§ **PROVIDED RECORDS**
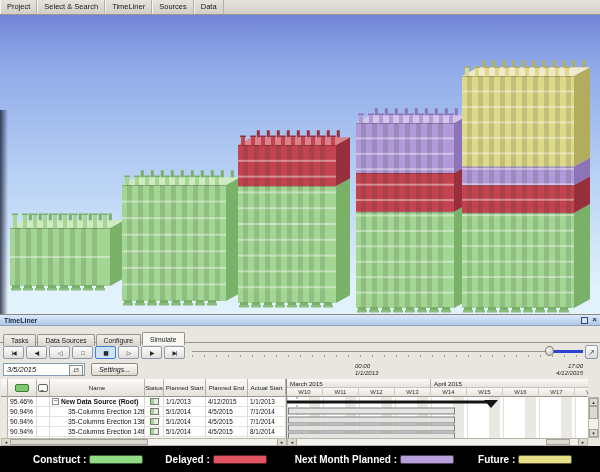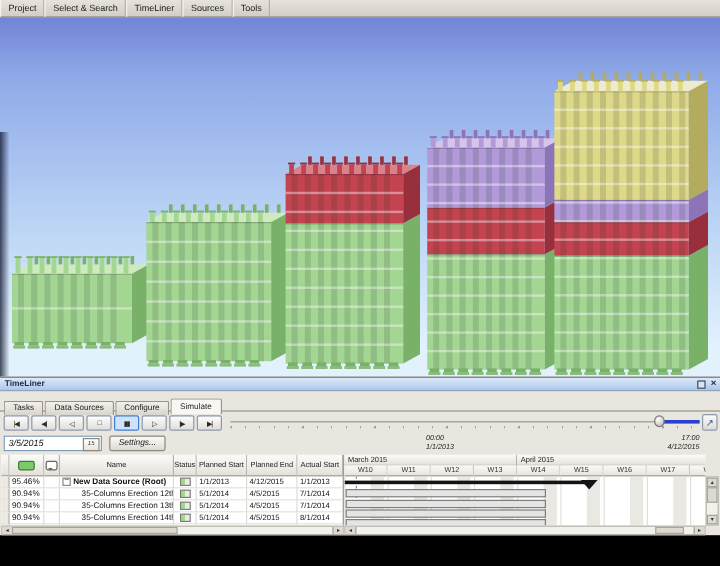--- a/index.html
+++ b/index.html
@@ -120,21 +120,21 @@
 </style>
 </head>
 <body>
 
 <div id="app">
   <div id="menubar">
       <span class="menu-item">Project</span>
       <span class="menu-item">Select &amp; Search</span>
       <span class="menu-item">TimeLiner</span>
       <span class="menu-item">Sources</span>
-      <span class="menu-item">Tools</span>
+      <span class="menu-item">Data</span>
     </div>
 
   <div id="viewport" style="background: linear-gradient(rgb(113, 132, 214) 0%, rgb(142, 169, 232) 16%, rgb(185, 210, 244) 55%, rgb(226, 242, 253) 92%);">
     <svg id="scene" width="600" height="299">
         <g>
           <rect x="10" y="213" width="100" height="58" fill="#a3d593"></rect>
           <polygon points="110,213 124,205.3 124,263.3 110,271" fill="#7ab169"></polygon>
           <rect x="10" y="213" width="100" height="1" fill="rgba(0,0,0,0.2)"></rect>
           <rect x="15" y="213" width="5" height="58" fill="rgba(20,40,25,0.14)"></rect>
           <rect x="26" y="213" width="5" height="58" fill="rgba(20,40,25,0.14)"></rect>
@@ -687,13 +687,31 @@
         <div class="hs-right">▸</div>
       </div>
       <div id="hscroll-gantt" class="hscroll">
         <div class="hs-left">◂</div>
         <div class="hs-thumb" style="left:258px;width:24px;"></div>
         <div class="hs-right">▸</div>
       </div>
     </div>
   </div>
 
+  <div id="legend" style="background: rgb(0, 0, 0);">
+      <div class="leg-item" style="margin-left: 33px;">
+        <span class="leg-label">Construct :</span>
+        <span class="leg-swatch" style="background: rgb(146, 220, 134);"></span>
+      </div>
+      <div class="leg-item" style="margin-left: 22px;">
+        <span class="leg-label">Delayed :</span>
+        <span class="leg-swatch" style="background: rgb(226, 85, 96);"></span>
+      </div>
+      <div class="leg-item" style="margin-left: 28px;">
+        <span class="leg-label">Next Month Planned :</span>
+        <span class="leg-swatch" style="background: rgb(185, 160, 219);"></span>
+      </div>
+      <div class="leg-item" style="margin-left: 24px;">
+        <span class="leg-label">Future :</span>
+        <span class="leg-swatch" style="background: rgb(230, 225, 137);"></span>
+      </div>
+    </div>
 </div>
 
 </body></html>

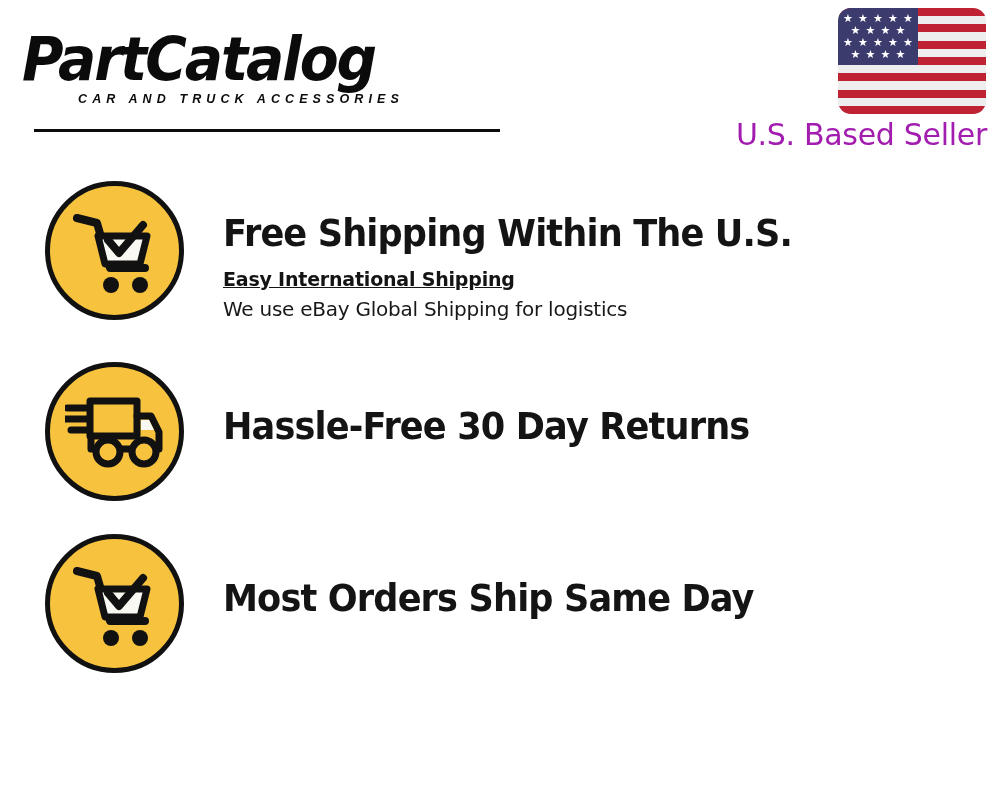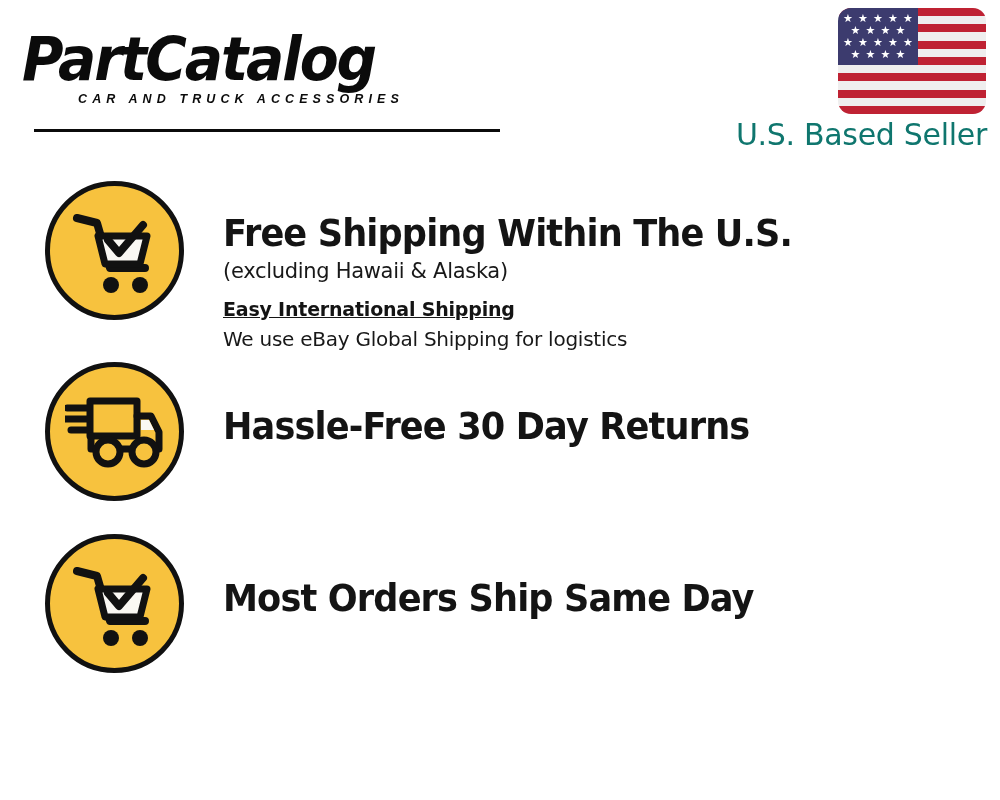--- a/index.html
+++ b/index.html
@@ -106,21 +106,21 @@
   #seller-label {
     position: absolute;
     left: 725px;
     top: 118px;
     width: 262px;
     text-align: right;
     font-family: "DejaVu Sans", sans-serif;
     font-weight: 400;
     font-size: 30px;
     line-height: 34px;
-    color: #0f766e;
+    color: #a21caf;
     letter-spacing: -0.3px;
     white-space: nowrap;
   }
 
   
   #features {
     position: absolute;
     left: 0;
     top: 178px;
     width: 1000px;
@@ -264,21 +264,20 @@
       <svg width="96" height="90" viewBox="0 0 96 90" aria-hidden="true">
         <path d="M10 12 L30 17 L43 62 L78 62" fill="none" stroke="#111111" stroke-width="8" stroke-linecap="round" stroke-linejoin="round"></path>
         <path d="M31 30 L80 30 L73 58 L38 58 Z" fill="#FAF8F3" stroke="#111111" stroke-width="7" stroke-linejoin="round"></path>
         <path d="M41 34 L52 47 L76 19" fill="none" stroke="#111111" stroke-width="8" stroke-linecap="round" stroke-linejoin="round"></path>
         <circle cx="44" cy="79" r="8" fill="#111111"></circle>
         <circle cx="73" cy="79" r="8" fill="#111111"></circle>
       </svg>
     </div>
     <div class="feature-text">
       <div class="headline">Free Shipping Within The U.S.</div>
-      <div class="subline">(excluding Hawaii &amp; Alaska)</div>
       <div class="subhead-bold">Easy International Shipping</div>
       <div class="subline-note">We use eBay Global Shipping for logistics</div>
     </div>
   </div>
 
   <div class="feature-row" id="row-returns">
     <div class="badge-circle">
       <svg width="100" height="76" viewBox="0 0 100 76" aria-hidden="true">
         <rect x="25" y="7" width="47" height="35" fill="none" stroke="#111111" stroke-width="7" stroke-linejoin="round"></rect>
         <path d="M72 22 L86 22 L94 38 L94 55 L26 55 L26 42" fill="none" stroke="#111111" stroke-width="7" stroke-linejoin="round" stroke-linecap="round"></path>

§ **YOUR GOAL**
What is needed is each line of the entries that contains the word "item".

§ **THE ANSWER**
       <span class="menu-item">Project</span>
       <span class="menu-item">Select &amp; Search</span>
       <span class="menu-item">TimeLiner</span>
       <span class="menu-item">Sources</span>
-      <span class="menu-item">Tools</span>
+      <span class="menu-item">Data</span>
+      <div class="leg-item" style="margin-left: 33px;">
+      <div class="leg-item" style="margin-left: 22px;">
+      <div class="leg-item" style="margin-left: 28px;">
+      <div class="leg-item" style="margin-left: 24px;">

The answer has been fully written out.